| Source data |

* * *

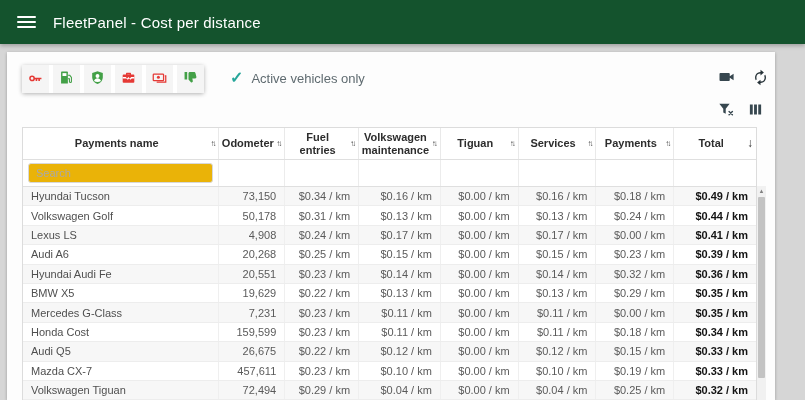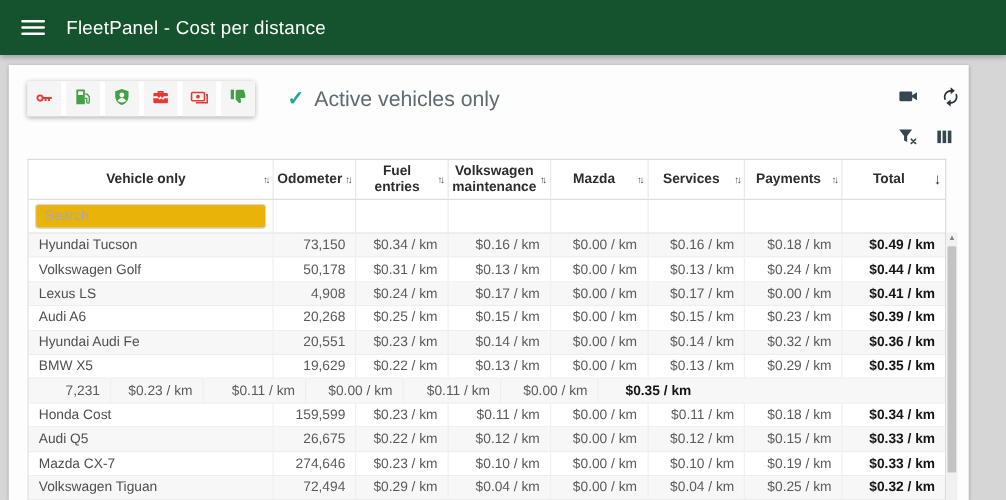"Active vehicles only" .active-label { font-size: 17px -> 13px }
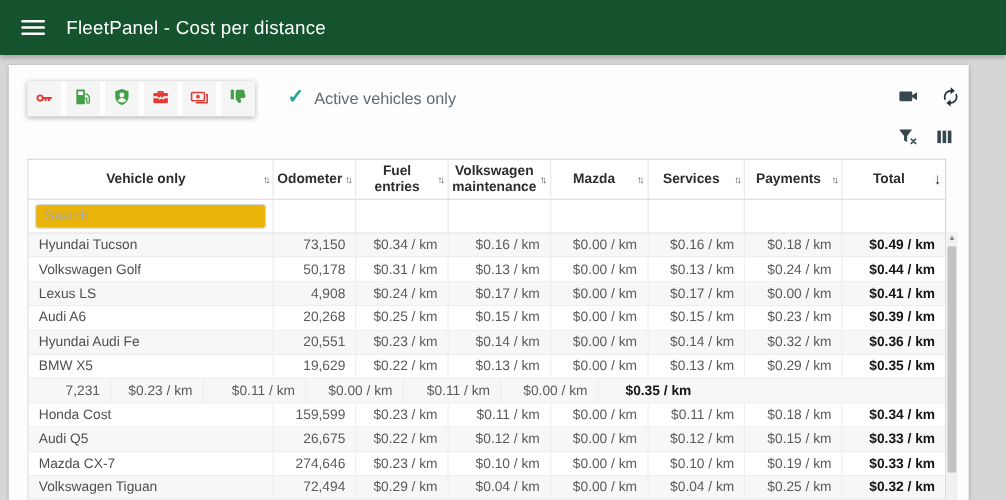"Vehicle only" span { text: Vehicle only -> Payments name }
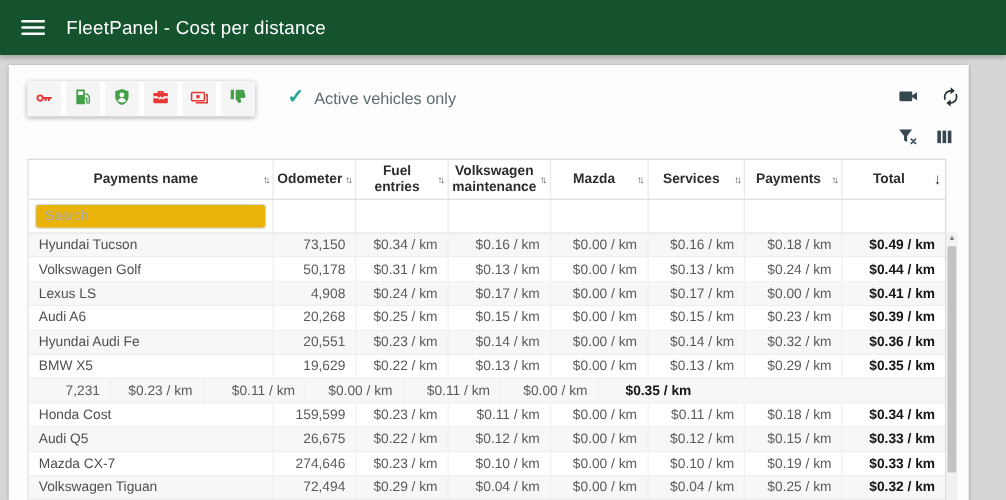"Mazda" span { text: Mazda -> Tiguan }
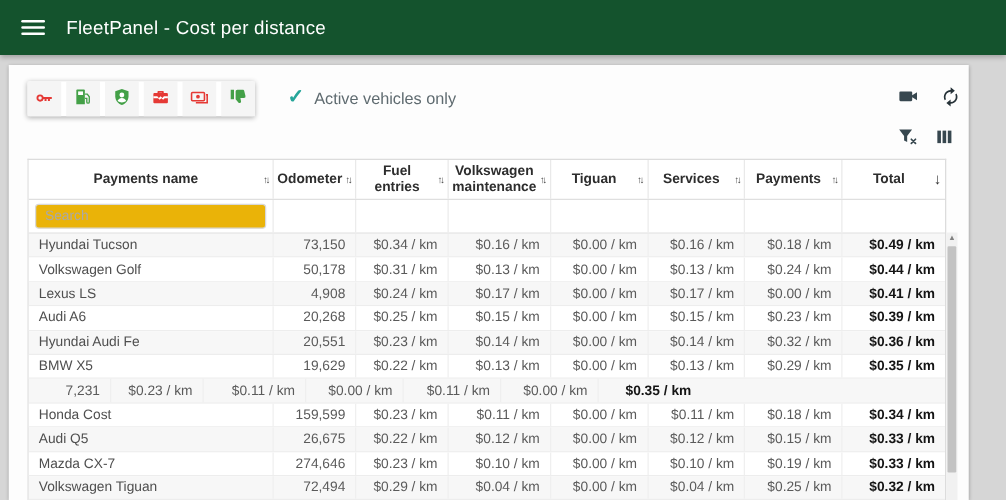"Mercedes G-Class" div.td { html: none -> <div>Mercedes G-Class</div> }
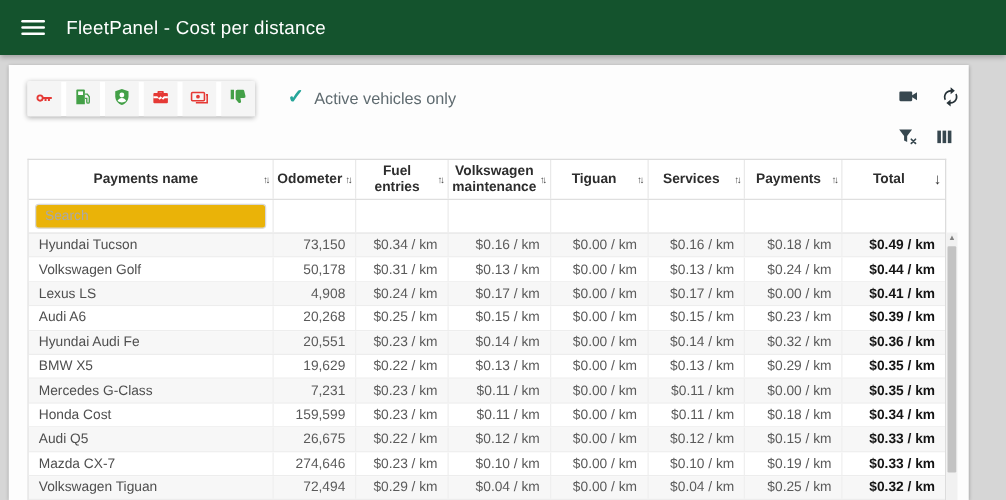"274,646" div.td { text: 274,646 -> 457,611 }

* * *

Nothing but the pictures is to be left out; repeat the data exactly.

"Active vehicles only" .active-label { font-size: 17px -> 13px }
"Vehicle only" span { text: Vehicle only -> Payments name }
"Mazda" span { text: Mazda -> Tiguan }
"Mercedes G-Class" div.td { html: none -> <div>Mercedes G-Class</div> }
"274,646" div.td { text: 274,646 -> 457,611 }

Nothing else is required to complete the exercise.